Well, here it is, Christmas time again, everyone’s favorite time of year…or not…

Unfortunately, with each passing year, more and more people I know have ended up in that second category. For these people and their families, the Thanksgiving and Christmas holidays no longer hold the joy they once did. They are unable to feel the joy of the season because of the overwhelming feelings of grief and sadness. In many cases, the loss of their loved one has happened unexpectedly, only weeks or days before the beginning of the holiday season. Then too, others are unable to “get into the spirit” because they know they will be spending the holidays alone. Of course, being a “military brat” myself, my Dad having served fourteen years in the U.S. Army, I know first hand, there are many who have a loved one who happens to be deployed at the time of the Thanksgiving and Christmas holidays. I also know what it’s like to feel the pangs of grief because of a loved one taken way too soon, and the big hole it leaves in your heart, and your family. For these reasons, I couldn’t let this Christmas go by without at least offering my take on it all. I know that all the pretty words in the world won’t bring a loved one back, but still, a comforting word from one who’s been there can help more than you know.

No matter what reason a family you know might find themselves with an empty chair at their Christmas table this year, we cannot forget the reason we are celebrating Christmas in the first place, and it is because of Him, our Savior, Jesus Christ, God’s gift to us, that was given so that we could receive the gift of eternal life.

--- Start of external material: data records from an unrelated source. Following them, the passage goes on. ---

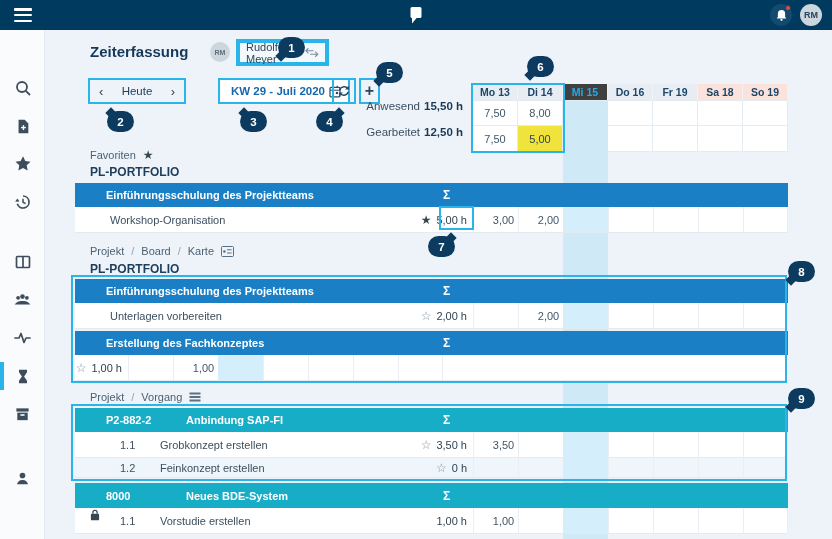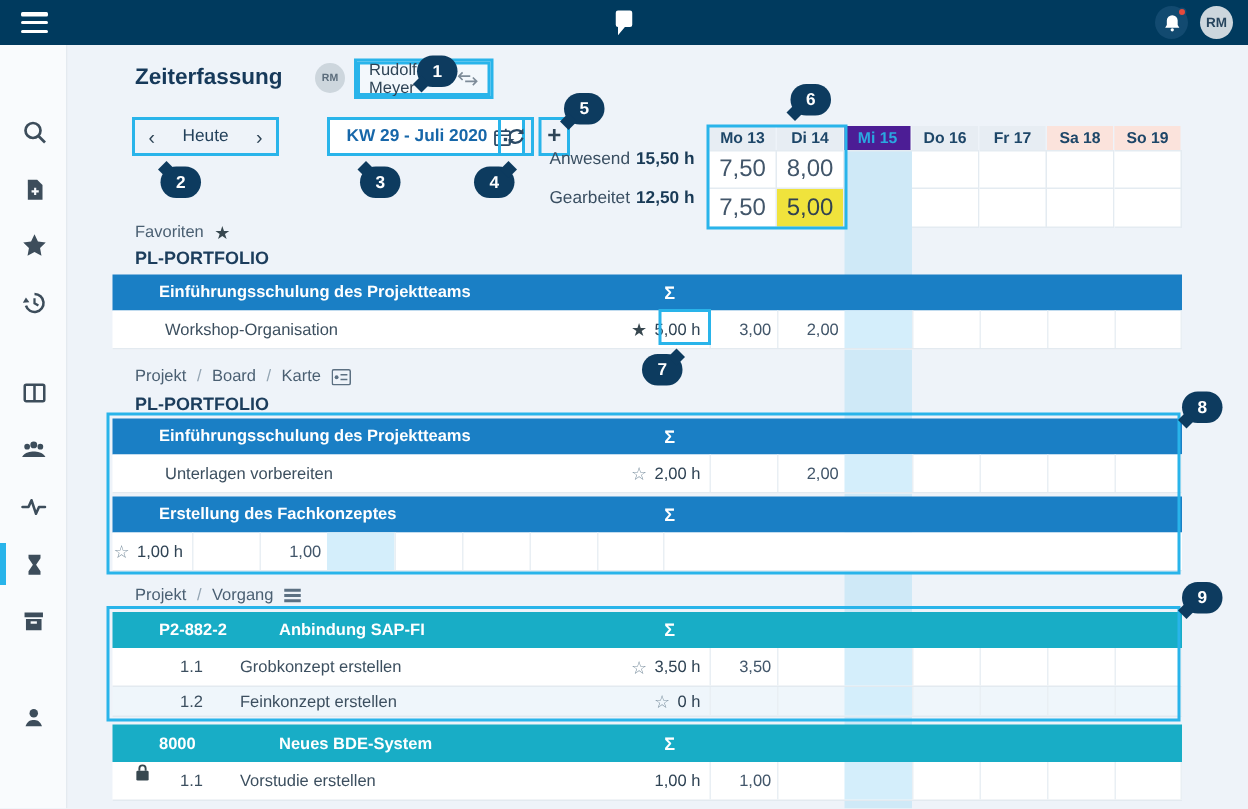"Mi 15" .dh-cell.mi { background: #4c1d95 -> #404040 }
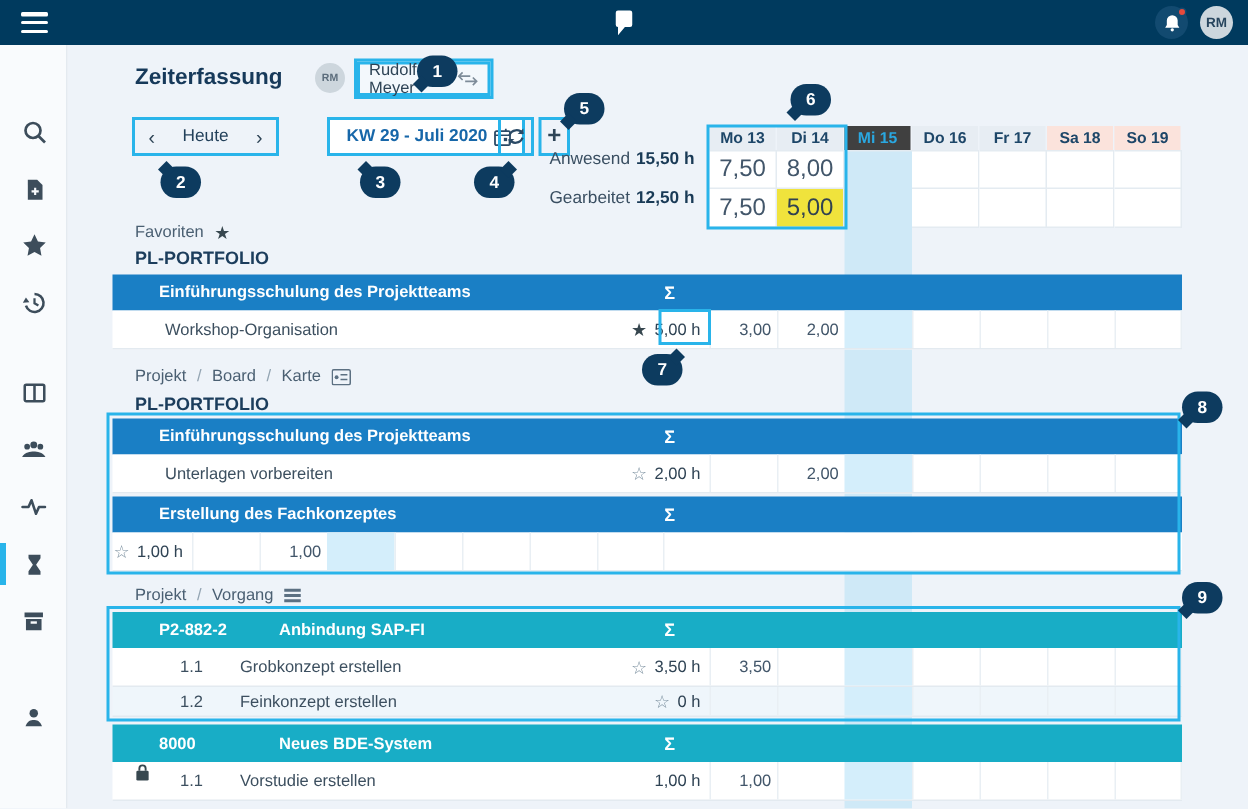"Fr 17" div.dh-cell { text: 17 -> 19 }
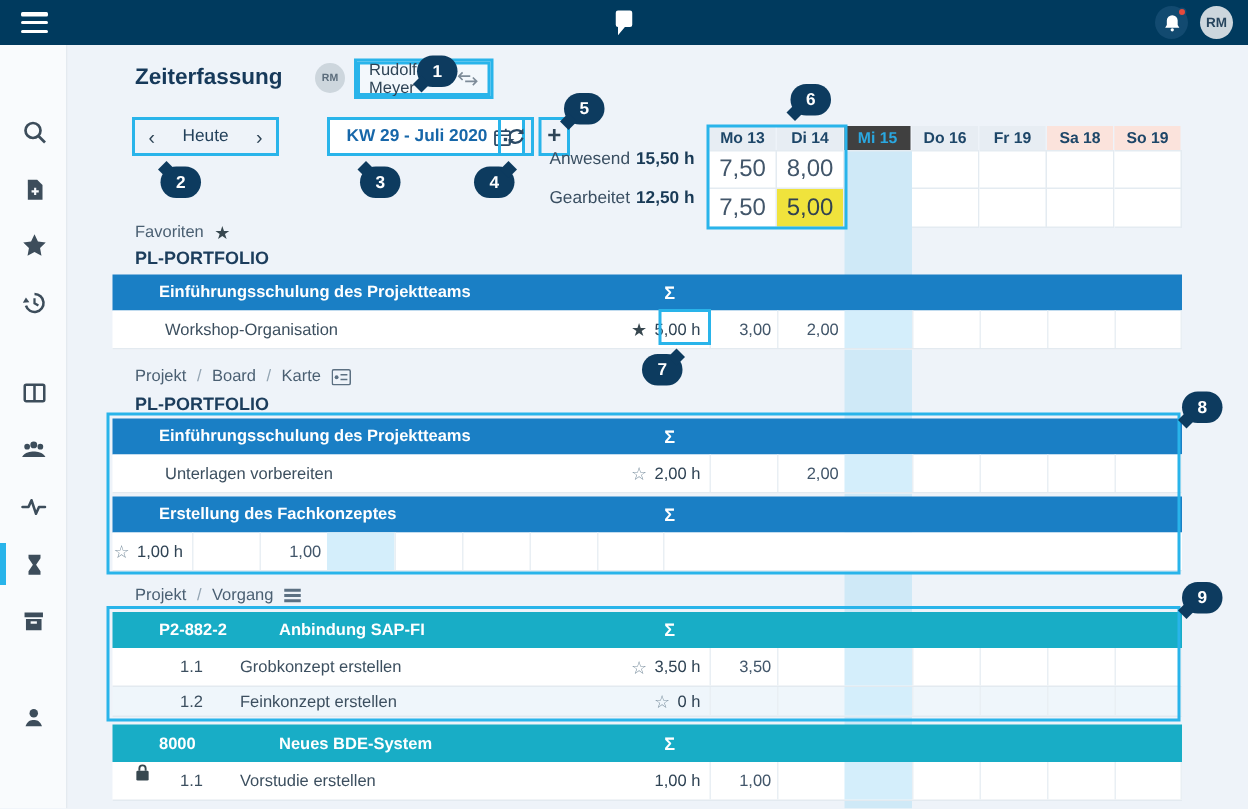"7,50" .sday { font-size: 16px -> 11px }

We cannot forget that if we have that light of hope in our hearts that comes through having a relationship with Him, then we can share that light with others who are less fortunate than ourselves, those who are hurting, and those who are so overcome with sadness and grief, especially when it involves one who was lost way too soon, who had their whole lives ahead of them. I know several classmates (different schools) who have tragically lost a child. I also know from experience, what my family, especially my parents, went through when we lost my brother, Charles, at only 9 years old. The Christmas of ’77 is forever etched in my memory, and at times over the years, it has seemed almost as if I have been unable to move past that point. There were 3 of us kids, I was the oldest, 12 at the time. Our younger brother had just started school. Charlie’s passing left a big hole in our family that nothing can ever fill…that is, except the love and comfort of our Savior, the “peace that passes understanding”. But those who are hurting will never know we care, and that He cares, if we don’t share it with them.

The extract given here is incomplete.